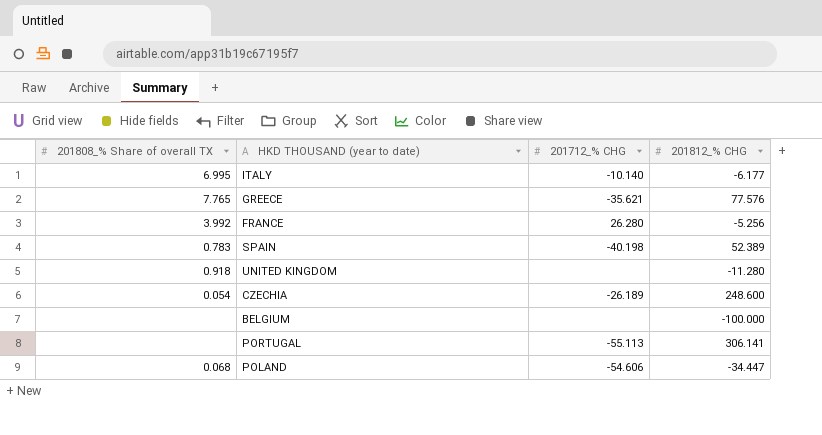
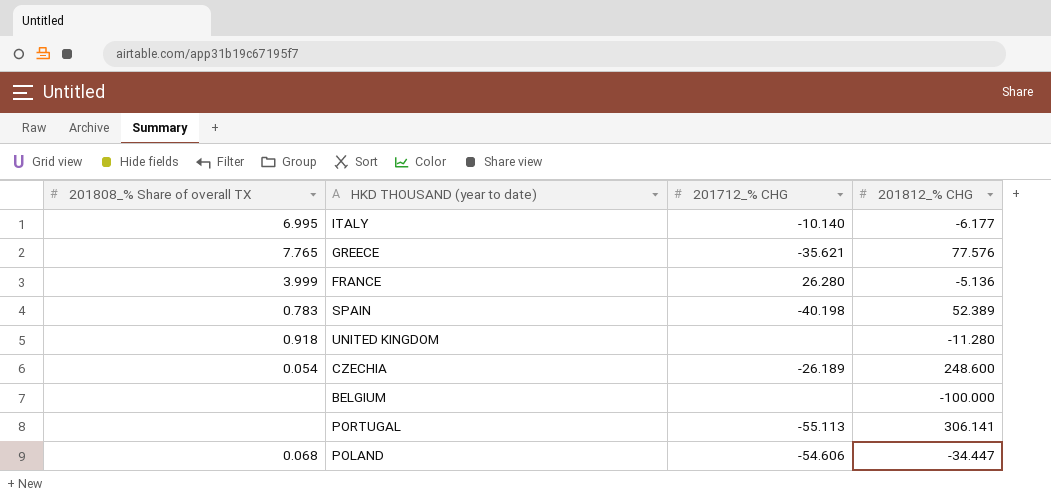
FRANCE | 201808_% Share of overall TX: 3.992 -> 3.999
FRANCE | 201812_% CHG: -5.256 -> -5.136

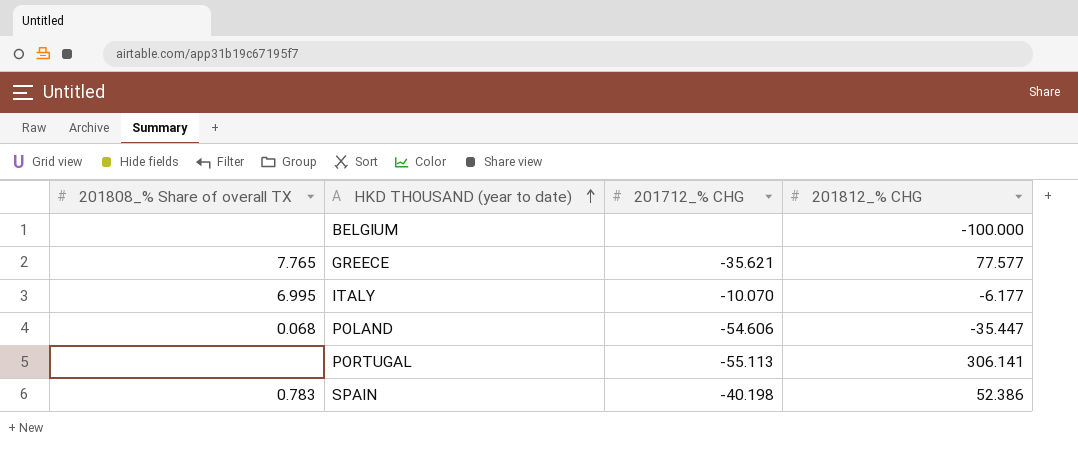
row order: none -> HKD THOUSAND (year to date) ascending
row FRANCE: 3.999 | 26.280 | -5.136 -> none
row UNITED KINGDOM: 0.918 | none | -11.280 -> none
row CZECHIA: 0.054 | -26.189 | 248.600 -> none
GREECE | 201812_% CHG: 77.576 -> 77.577
ITALY | 201712_% CHG: -10.140 -> -10.070
POLAND | 201812_% CHG: -34.447 -> -35.447
SPAIN | 201812_% CHG: 52.389 -> 52.386

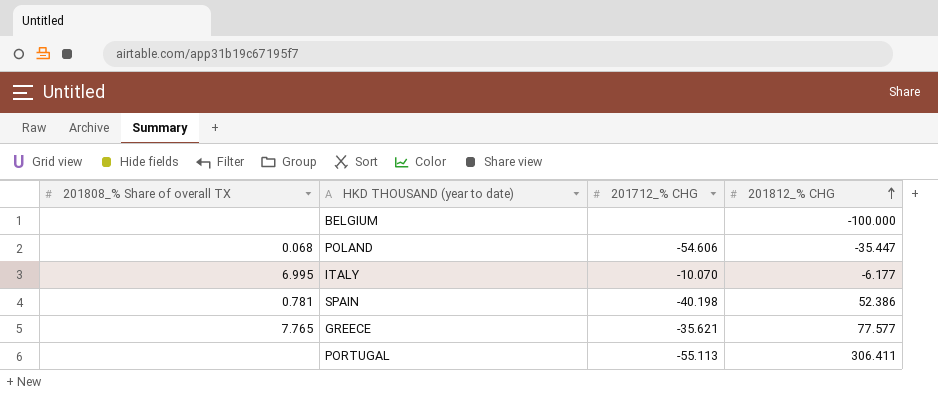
row order: HKD THOUSAND (year to date) ascending -> 201812_% CHG ascending
SPAIN | 201808_% Share of overall TX: 0.783 -> 0.781
PORTUGAL | 201812_% CHG: 306.141 -> 306.411

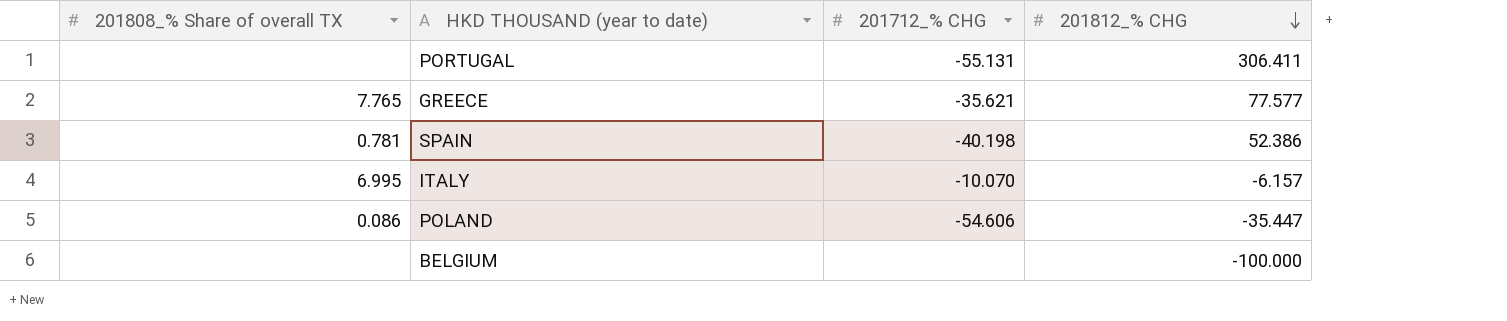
row order: 201812_% CHG ascending -> 201812_% CHG descending
PORTUGAL | 201712_% CHG: -55.113 -> -55.131
ITALY | 201812_% CHG: -6.177 -> -6.157
POLAND | 201808_% Share of overall TX: 0.068 -> 0.086

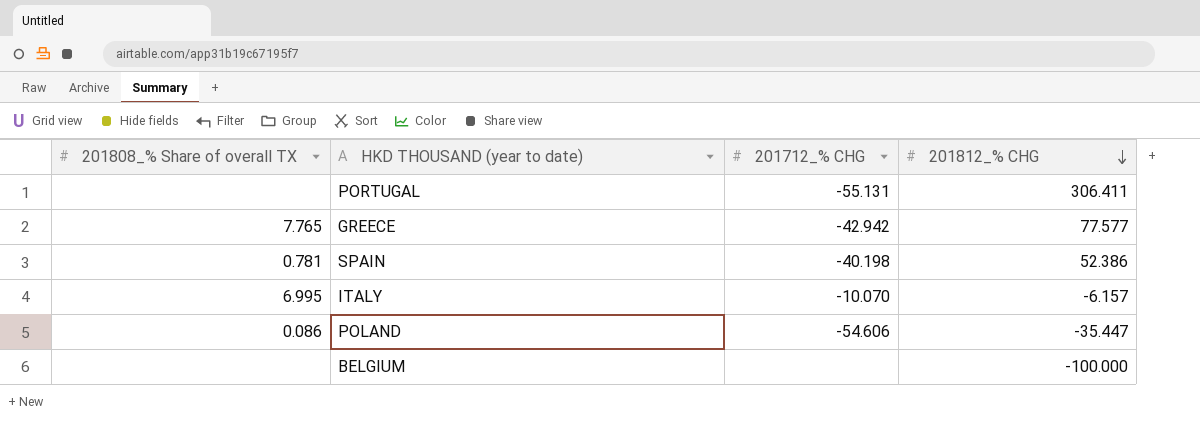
GREECE | 201712_% CHG: -35.621 -> -42.942

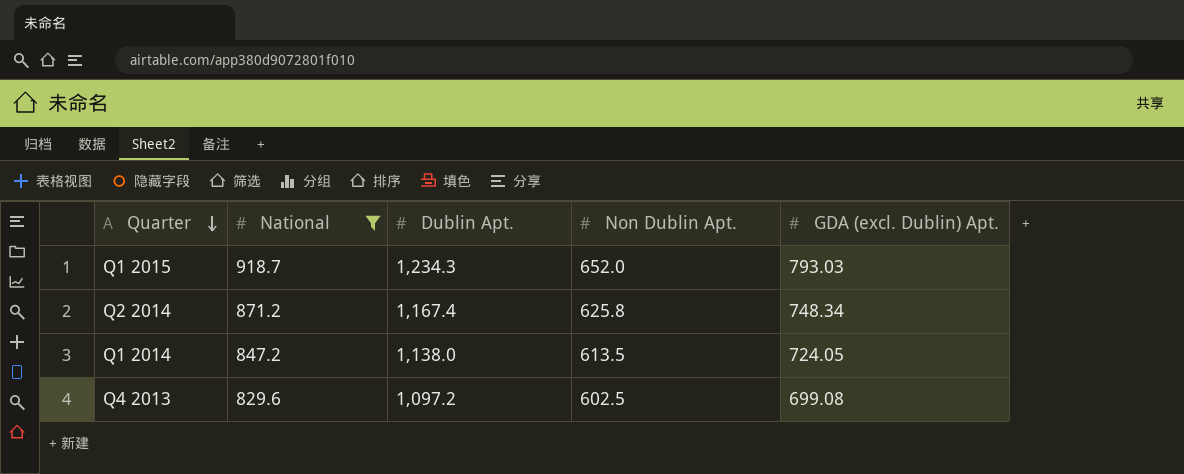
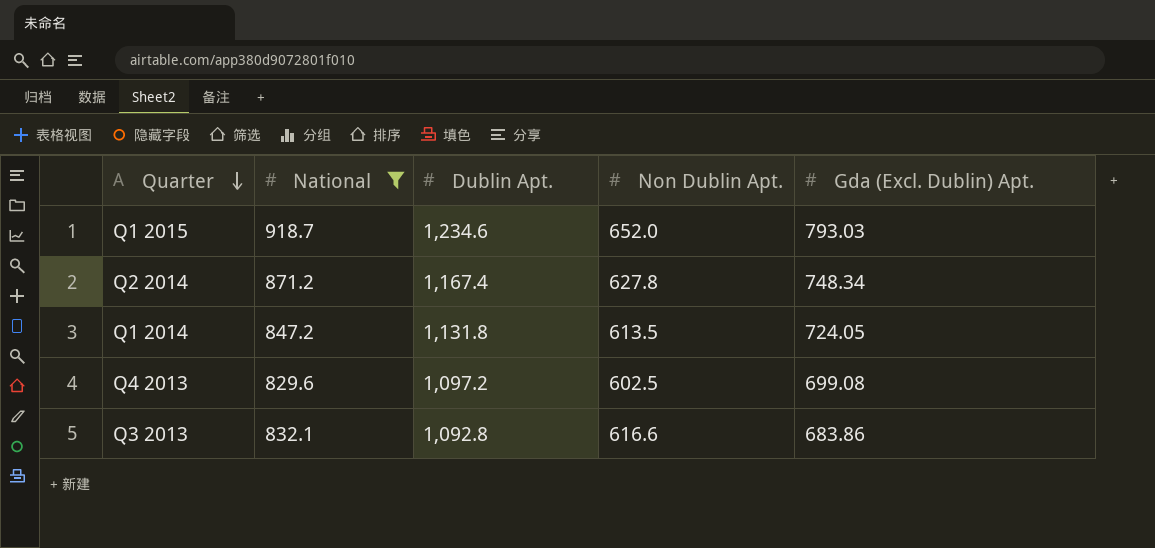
column name: GDA (excl. Dublin) Apt. -> Gda (Excl. Dublin) Apt.
Q1 2015 | Dublin Apt.: 1,234.3 -> 1,234.6
Q2 2014 | Non Dublin Apt.: 625.8 -> 627.8
Q1 2014 | Dublin Apt.: 1,138.0 -> 1,131.8
row Q3 2013: none -> 832.1 | 1,092.8 | 616.6 | 683.86

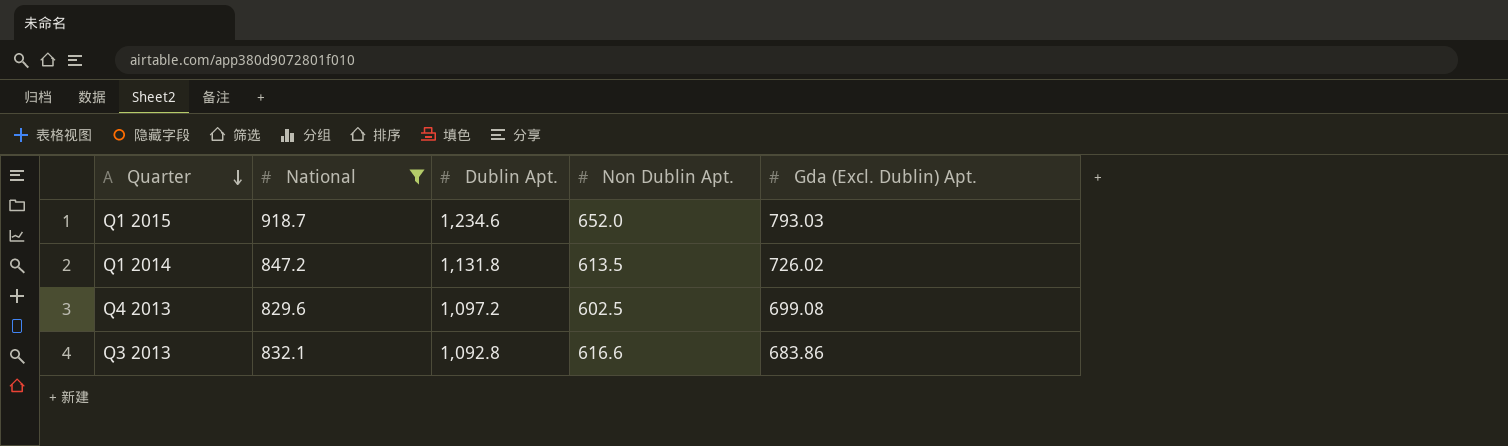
row Q2 2014: 871.2 | 1,167.4 | 627.8 | 748.34 -> none
Q1 2014 | Gda (Excl. Dublin) Apt.: 724.05 -> 726.02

-- -- --

Try it:
Return the material line for line, from its beginning to the line that contains "row CZECHIA: 0.054", with the pictures left out.

Completed task:
FRANCE | 201808_% Share of overall TX: 3.992 -> 3.999
FRANCE | 201812_% CHG: -5.256 -> -5.136

row order: none -> HKD THOUSAND (year to date) ascending
row FRANCE: 3.999 | 26.280 | -5.136 -> none
row UNITED KINGDOM: 0.918 | none | -11.280 -> none
row CZECHIA: 0.054 | -26.189 | 248.600 -> none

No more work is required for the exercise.